What needs to be done: All lines up to and including the one that contains "[274,275,397,288] environment, using" are to be transcribed exactly, starting from the first line of the records.

Stored dataset items:

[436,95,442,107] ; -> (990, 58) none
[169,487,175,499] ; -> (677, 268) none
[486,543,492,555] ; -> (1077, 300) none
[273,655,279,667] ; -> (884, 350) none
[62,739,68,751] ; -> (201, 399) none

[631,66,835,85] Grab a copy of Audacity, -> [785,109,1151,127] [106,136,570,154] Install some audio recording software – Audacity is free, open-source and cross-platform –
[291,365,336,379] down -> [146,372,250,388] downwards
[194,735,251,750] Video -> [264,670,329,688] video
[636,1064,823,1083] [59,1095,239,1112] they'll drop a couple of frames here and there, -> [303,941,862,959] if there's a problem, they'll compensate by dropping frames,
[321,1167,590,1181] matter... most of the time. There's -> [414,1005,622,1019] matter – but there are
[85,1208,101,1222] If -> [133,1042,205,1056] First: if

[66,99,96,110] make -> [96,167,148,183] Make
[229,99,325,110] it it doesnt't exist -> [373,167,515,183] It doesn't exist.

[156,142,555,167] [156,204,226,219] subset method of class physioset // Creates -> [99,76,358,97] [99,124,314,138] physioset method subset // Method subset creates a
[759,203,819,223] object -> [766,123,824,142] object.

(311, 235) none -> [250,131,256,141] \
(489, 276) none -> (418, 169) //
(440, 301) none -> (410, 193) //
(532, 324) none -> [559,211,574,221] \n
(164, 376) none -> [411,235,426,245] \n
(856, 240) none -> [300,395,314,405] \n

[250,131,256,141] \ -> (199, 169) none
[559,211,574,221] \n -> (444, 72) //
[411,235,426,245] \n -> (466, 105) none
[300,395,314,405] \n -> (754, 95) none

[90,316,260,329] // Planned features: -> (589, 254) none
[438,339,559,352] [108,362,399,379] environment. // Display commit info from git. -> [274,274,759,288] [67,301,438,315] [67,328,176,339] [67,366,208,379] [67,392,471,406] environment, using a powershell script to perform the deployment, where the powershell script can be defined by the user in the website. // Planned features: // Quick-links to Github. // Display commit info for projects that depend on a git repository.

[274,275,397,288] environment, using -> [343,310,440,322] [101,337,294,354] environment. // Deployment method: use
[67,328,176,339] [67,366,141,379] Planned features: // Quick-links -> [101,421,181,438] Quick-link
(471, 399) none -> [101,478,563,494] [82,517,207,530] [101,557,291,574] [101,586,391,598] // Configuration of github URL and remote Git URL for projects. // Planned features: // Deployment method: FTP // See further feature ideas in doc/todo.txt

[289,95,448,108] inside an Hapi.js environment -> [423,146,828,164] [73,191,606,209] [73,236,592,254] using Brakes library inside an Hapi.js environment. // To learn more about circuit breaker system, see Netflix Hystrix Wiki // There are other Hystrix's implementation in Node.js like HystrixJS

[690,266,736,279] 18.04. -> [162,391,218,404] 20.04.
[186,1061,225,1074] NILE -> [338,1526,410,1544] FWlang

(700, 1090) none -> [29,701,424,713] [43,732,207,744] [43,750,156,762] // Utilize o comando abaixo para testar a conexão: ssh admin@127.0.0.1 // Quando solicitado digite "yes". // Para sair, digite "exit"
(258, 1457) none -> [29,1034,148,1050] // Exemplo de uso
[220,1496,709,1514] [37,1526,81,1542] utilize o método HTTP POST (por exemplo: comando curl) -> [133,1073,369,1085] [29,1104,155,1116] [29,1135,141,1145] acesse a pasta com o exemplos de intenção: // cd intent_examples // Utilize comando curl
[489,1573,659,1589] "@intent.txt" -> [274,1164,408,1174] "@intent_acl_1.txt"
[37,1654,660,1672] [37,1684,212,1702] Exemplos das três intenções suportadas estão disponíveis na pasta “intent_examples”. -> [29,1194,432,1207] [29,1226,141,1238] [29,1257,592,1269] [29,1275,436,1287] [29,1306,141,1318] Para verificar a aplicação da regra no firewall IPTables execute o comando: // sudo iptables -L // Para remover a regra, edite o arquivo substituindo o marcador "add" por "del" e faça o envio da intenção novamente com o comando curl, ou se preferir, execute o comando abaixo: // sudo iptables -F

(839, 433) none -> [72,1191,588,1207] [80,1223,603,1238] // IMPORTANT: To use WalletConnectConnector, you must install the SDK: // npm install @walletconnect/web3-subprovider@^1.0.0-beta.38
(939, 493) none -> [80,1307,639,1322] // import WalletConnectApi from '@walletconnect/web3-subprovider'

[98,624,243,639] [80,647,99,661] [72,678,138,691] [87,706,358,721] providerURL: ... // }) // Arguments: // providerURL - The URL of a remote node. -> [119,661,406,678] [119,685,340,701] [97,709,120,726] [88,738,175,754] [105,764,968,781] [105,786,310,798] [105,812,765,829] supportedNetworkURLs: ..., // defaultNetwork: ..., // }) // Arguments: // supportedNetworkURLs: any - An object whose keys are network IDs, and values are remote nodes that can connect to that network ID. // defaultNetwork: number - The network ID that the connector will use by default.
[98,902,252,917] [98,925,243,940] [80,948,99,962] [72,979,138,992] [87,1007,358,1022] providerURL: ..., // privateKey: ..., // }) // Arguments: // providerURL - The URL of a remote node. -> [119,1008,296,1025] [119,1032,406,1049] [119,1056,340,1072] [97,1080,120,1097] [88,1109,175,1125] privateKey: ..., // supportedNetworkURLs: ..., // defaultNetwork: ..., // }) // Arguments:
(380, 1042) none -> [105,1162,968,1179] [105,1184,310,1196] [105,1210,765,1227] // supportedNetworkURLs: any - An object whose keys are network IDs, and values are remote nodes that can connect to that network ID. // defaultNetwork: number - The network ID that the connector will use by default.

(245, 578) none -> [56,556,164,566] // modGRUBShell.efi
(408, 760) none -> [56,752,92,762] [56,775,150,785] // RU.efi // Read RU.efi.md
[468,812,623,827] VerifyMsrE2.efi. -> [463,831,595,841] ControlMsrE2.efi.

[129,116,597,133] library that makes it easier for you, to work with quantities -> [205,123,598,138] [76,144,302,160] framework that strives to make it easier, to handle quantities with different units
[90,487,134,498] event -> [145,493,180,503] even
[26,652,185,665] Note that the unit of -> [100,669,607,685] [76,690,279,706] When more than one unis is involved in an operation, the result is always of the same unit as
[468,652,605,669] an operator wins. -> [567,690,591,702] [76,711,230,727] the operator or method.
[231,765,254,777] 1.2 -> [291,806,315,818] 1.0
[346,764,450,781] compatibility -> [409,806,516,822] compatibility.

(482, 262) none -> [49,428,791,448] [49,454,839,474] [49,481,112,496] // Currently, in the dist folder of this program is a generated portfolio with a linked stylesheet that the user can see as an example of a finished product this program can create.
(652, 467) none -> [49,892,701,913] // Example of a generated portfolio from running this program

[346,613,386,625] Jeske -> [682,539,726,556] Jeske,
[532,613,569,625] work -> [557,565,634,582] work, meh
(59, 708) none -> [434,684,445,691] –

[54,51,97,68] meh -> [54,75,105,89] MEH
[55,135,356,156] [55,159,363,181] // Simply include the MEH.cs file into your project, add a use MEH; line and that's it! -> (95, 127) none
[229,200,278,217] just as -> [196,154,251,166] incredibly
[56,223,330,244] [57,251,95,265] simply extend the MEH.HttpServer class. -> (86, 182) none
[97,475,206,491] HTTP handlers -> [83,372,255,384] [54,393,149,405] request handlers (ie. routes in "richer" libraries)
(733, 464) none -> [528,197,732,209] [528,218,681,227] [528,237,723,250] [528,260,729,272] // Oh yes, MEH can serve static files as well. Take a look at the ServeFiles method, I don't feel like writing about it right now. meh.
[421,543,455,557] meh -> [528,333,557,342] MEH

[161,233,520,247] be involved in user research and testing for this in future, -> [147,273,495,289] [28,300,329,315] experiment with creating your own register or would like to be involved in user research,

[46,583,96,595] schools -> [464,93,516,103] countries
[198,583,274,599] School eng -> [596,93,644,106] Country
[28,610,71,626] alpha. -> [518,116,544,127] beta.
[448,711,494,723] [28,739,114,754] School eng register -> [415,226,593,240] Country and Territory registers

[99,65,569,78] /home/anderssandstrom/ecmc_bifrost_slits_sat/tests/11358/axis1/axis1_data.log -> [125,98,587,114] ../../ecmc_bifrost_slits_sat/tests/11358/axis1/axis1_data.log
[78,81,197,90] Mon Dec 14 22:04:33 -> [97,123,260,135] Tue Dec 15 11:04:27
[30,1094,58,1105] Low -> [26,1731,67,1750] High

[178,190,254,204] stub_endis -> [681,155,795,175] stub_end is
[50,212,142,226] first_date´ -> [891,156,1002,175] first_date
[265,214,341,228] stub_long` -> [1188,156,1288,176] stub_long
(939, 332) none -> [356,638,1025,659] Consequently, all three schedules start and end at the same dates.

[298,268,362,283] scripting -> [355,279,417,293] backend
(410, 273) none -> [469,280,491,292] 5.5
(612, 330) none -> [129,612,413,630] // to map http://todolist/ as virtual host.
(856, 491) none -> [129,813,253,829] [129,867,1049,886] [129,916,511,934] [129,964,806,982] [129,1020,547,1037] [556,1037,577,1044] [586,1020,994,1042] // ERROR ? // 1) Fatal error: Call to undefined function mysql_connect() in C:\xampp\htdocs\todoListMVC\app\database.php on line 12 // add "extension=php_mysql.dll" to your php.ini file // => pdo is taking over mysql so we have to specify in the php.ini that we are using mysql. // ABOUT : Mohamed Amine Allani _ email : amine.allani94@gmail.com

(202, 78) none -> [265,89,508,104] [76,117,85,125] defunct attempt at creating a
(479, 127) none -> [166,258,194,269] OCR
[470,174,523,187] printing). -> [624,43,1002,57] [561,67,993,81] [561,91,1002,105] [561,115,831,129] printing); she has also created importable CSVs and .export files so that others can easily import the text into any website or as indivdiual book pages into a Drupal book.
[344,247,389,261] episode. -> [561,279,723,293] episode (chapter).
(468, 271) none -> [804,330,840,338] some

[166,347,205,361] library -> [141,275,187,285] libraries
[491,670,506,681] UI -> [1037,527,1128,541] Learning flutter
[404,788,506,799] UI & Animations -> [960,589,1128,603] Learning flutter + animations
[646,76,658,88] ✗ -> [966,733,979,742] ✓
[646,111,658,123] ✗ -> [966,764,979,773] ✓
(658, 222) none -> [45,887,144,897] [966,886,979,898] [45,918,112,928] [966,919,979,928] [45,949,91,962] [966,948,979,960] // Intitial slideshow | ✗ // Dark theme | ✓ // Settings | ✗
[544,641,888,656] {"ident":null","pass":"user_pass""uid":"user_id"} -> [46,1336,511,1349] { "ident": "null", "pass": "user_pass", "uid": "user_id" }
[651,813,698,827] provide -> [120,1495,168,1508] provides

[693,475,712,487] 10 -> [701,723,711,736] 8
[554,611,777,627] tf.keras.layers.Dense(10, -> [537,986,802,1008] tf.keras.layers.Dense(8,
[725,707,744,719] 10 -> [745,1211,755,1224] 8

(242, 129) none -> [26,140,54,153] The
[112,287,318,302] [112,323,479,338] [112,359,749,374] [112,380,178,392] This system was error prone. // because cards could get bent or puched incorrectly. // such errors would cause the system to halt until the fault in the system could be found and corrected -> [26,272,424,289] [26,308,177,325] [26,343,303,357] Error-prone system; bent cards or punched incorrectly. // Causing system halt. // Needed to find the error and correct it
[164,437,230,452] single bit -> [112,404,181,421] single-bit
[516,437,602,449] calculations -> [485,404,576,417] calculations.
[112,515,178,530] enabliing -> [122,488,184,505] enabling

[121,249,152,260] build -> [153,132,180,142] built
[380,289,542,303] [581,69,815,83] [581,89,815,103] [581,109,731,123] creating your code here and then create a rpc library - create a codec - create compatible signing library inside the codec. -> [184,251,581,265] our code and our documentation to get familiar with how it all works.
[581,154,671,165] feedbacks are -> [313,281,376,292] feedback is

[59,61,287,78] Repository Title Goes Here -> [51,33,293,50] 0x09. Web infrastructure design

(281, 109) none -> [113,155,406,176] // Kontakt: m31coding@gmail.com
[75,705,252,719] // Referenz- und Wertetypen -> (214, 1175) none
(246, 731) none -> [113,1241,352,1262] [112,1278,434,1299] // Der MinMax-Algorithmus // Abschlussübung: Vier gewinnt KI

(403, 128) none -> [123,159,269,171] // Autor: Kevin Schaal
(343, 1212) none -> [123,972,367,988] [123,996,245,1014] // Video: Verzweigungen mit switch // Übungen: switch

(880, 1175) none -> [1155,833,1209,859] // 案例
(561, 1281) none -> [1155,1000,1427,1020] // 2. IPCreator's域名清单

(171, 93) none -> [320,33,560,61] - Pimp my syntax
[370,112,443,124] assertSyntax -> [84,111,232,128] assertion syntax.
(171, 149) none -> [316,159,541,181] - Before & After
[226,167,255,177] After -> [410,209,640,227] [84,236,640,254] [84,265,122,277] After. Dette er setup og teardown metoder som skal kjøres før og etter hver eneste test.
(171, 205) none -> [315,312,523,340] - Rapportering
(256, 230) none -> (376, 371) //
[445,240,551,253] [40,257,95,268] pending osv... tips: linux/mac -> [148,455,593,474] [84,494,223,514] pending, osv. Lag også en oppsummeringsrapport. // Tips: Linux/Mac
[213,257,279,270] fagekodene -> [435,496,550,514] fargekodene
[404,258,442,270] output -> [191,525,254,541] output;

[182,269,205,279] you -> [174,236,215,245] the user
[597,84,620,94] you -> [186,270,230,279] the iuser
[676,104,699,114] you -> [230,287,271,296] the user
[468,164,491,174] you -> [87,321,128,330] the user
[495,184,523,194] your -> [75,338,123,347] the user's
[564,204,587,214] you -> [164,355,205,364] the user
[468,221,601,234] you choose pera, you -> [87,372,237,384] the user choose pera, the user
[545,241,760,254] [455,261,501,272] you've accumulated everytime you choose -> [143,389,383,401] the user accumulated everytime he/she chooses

Answer section:
[436,95,442,107] ; -> (990, 58) none
[169,487,175,499] ; -> (677, 268) none
[486,543,492,555] ; -> (1077, 300) none
[273,655,279,667] ; -> (884, 350) none
[62,739,68,751] ; -> (201, 399) none

[631,66,835,85] Grab a copy of Audacity, -> [785,109,1151,127] [106,136,570,154] Install some audio recording software – Audacity is free, open-source and cross-platform –
[291,365,336,379] down -> [146,372,250,388] downwards
[194,735,251,750] Video -> [264,670,329,688] video
[636,1064,823,1083] [59,1095,239,1112] they'll drop a couple of frames here and there, -> [303,941,862,959] if there's a problem, they'll compensate by dropping frames,
[321,1167,590,1181] matter... most of the time. There's -> [414,1005,622,1019] matter – but there are
[85,1208,101,1222] If -> [133,1042,205,1056] First: if

[66,99,96,110] make -> [96,167,148,183] Make
[229,99,325,110] it it doesnt't exist -> [373,167,515,183] It doesn't exist.

[156,142,555,167] [156,204,226,219] subset method of class physioset // Creates -> [99,76,358,97] [99,124,314,138] physioset method subset // Method subset creates a
[759,203,819,223] object -> [766,123,824,142] object.

(311, 235) none -> [250,131,256,141] \
(489, 276) none -> (418, 169) //
(440, 301) none -> (410, 193) //
(532, 324) none -> [559,211,574,221] \n
(164, 376) none -> [411,235,426,245] \n
(856, 240) none -> [300,395,314,405] \n

[250,131,256,141] \ -> (199, 169) none
[559,211,574,221] \n -> (444, 72) //
[411,235,426,245] \n -> (466, 105) none
[300,395,314,405] \n -> (754, 95) none

[90,316,260,329] // Planned features: -> (589, 254) none
[438,339,559,352] [108,362,399,379] environment. // Display commit info from git. -> [274,274,759,288] [67,301,438,315] [67,328,176,339] [67,366,208,379] [67,392,471,406] environment, using a powershell script to perform the deployment, where the powershell script can be defined by the user in the website. // Planned features: // Quick-links to Github. // Display commit info for projects that depend on a git repository.

[274,275,397,288] environment, using -> [343,310,440,322] [101,337,294,354] environment. // Deployment method: use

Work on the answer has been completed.